Plasma concentration of amoxicillin
In patients administered oral amoxicillin 30 min prior to the HD procedure, plasma amoxicillin concentration was <2.0 mg/L in three patients at the start of HD, but then increased and stayed above the threshold for the remainder of HD. In the other patients, plasma amoxicillin was above the threshold level throughout the HD [Figure 1(a)]. In patients, administered oral amoxicillin 60 min prior to the HD procedure, plasma amoxicillin concentration was <2.0 mg/L at the start of HD in one patient, but then increased and stayed above the threshold for the remainder of HD. In one patient, plasma concentration was at the threshold at the end after 5 h HD. All other concentrations were ≥2.0 mg/L throughout HD [Figure 1(b)]. In patients administered oral amoxicillin 120 min prior to the HD procedure, plasma amoxicillin concentration at the start of HD was well above 2.0 mg/L [Figure 1(c)]. A decreasing concentration slope was observed in all patients and two patients had a concentration <2.0 mg/L at the end of HD. In 84% of patients, all plasma amoxicillin concentrations were above the threshold throughout the dialysis procedure, and 95% of all amoxicillin concentrations were above the threshold.

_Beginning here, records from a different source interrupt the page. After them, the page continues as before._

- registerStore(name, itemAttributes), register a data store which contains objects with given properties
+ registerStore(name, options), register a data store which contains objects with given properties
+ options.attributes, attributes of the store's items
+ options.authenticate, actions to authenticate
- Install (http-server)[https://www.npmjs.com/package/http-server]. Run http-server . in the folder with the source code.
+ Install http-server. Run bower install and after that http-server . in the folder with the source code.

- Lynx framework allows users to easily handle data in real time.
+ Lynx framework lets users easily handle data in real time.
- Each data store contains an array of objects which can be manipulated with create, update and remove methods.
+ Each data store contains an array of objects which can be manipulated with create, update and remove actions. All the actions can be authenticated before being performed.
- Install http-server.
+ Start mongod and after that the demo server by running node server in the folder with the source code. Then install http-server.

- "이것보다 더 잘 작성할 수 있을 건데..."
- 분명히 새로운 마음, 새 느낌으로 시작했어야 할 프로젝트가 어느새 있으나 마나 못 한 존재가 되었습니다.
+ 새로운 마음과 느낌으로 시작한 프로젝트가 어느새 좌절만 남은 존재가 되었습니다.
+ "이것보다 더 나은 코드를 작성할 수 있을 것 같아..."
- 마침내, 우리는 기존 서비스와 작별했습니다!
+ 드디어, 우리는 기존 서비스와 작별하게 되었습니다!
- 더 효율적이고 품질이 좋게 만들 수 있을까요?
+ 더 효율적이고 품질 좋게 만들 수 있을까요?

The overall geometric mean amoxicillin concentration was well above the threshold level in all three randomization groups, with a geometric mean of 5.21 mg/L (SD ± 1.59) in the 30 min group, 6.33 mg/L (SD ± 1.42) in the 60 min group and 6.92 mg/L (SD ± 1.77) in the 120 min group (Figure 4). Overall, a large variation in obtained plasma concentrations was observed. The HD blood flow ranged from 219 to 395 mL/min and the geometric mean amoxicillin concentration decreased by 0.023 mg/L (95% CI −0.057 to 0.011 mg/L, P = 0.17) for every 1 mL/min increase in HD blood flow (Figure S1). Still, none of the individual geometric mean concentrations were below the threshold of 2 mg/L.
Figure 4.
Geometric mean of amoxicillin (red lines, displayed first in each pair of lines) and clindamycin (blue lines, displayed second in each pair of lines) with the lower 20% probability bound for each randomization group (30, 60 and 120 min). The minimum threshold levels are shown in dotted lines, red is the amoxicillin threshold of 2 mg/L (the higher dotted line) and blue is the clindamycin threshold of 1 mg/L (the lower dotted line).
Plasma concentration of clindamycin
The plasma concentrations of clindamycin administrated orally 30 min [Figure 2(a)], 60 min [Figure 2(b)] or 120 min [Figure 2(c)] prior to the HD procedure were all >1.0 mg/L (n = 33; 100%).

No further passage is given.